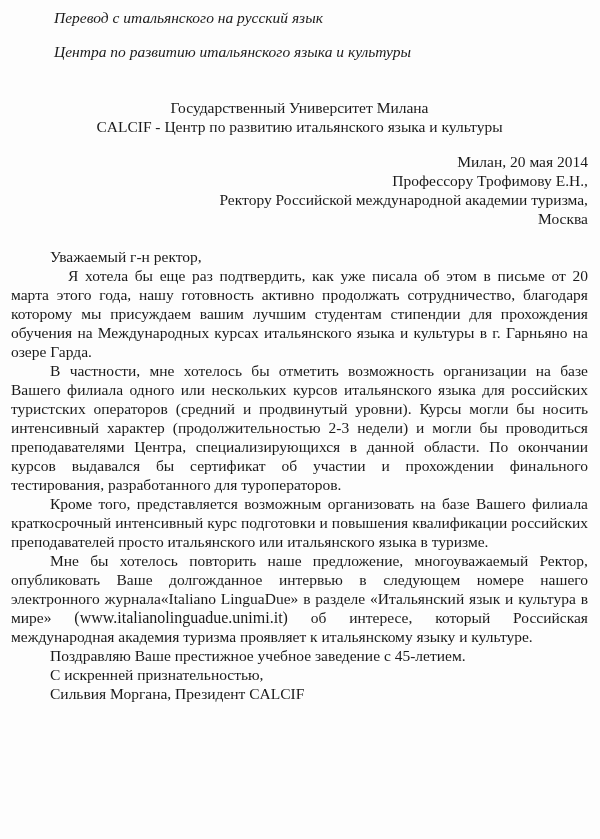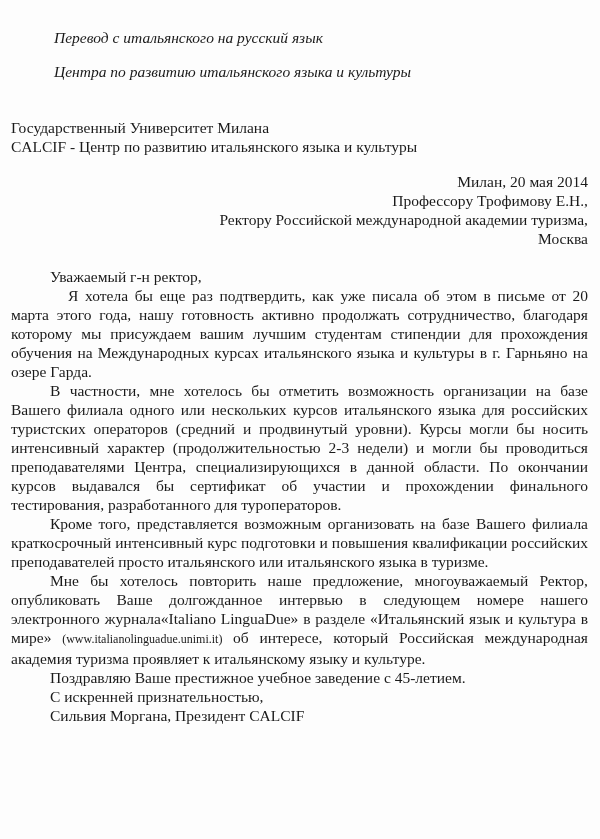--- a/index.html
+++ b/index.html
@@ -6,34 +6,34 @@
   body {
     width: 600px; height: 839px;
     background: #fdfdfd;
     font-family: "Liberation Serif", "DejaVu Serif", serif;
     color: #1a1a1a;
     overflow: hidden;
   }
   .page {
     box-sizing: border-box;
     width: 600px; height: 839px;
-    padding: 28px 12px 0 11px;
+    padding: 8px 12px 0 11px;
     font-size: 15.5px;
     line-height: 19px;
   }
   p { margin: 0; }
   .italic-note { font-style: italic; margin-left: 43px; }
   .gap-after { margin-bottom: 15px; }
-  .org-header { margin-top: 37px; }
+  .org-header { margin-top: 37px; text-align: center; }
   .address { margin-top: 16px; text-align: right; font-family: Liberation Serif, serif; }
   .salutation { margin-top: 19px; text-indent: 39px; }
   .para { text-align: justify; text-indent: 39px; }
   .first-para { margin-top: 19px; }
   .deep-indent { text-indent: 57px; font-family: Liberation Serif, serif; }
-  .small-url { font-size: 12px; }
+  .small-url { font-size: 16px; }
   .line { text-indent: 39px; }
 </style>
 </head>
 <body>
 
 <div class="page">
 
   <p class="italic-note gap-after">Перевод с итальянского на русский язык</p>
 
   <p class="italic-note">Центра по развитию итальянского языка и культуры</p>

==============================

Repeat, word for word, the lines above between the line holding "font-size: 15.5px;" and the line holding "37px; text-align: center;", inclusive; omit everything else.

     font-size: 15.5px;
     line-height: 19px;
   }
   p { margin: 0; }
   .italic-note { font-style: italic; margin-left: 43px; }
   .gap-after { margin-bottom: 15px; }
-  .org-header { margin-top: 37px; }
+  .org-header { margin-top: 37px; text-align: center; }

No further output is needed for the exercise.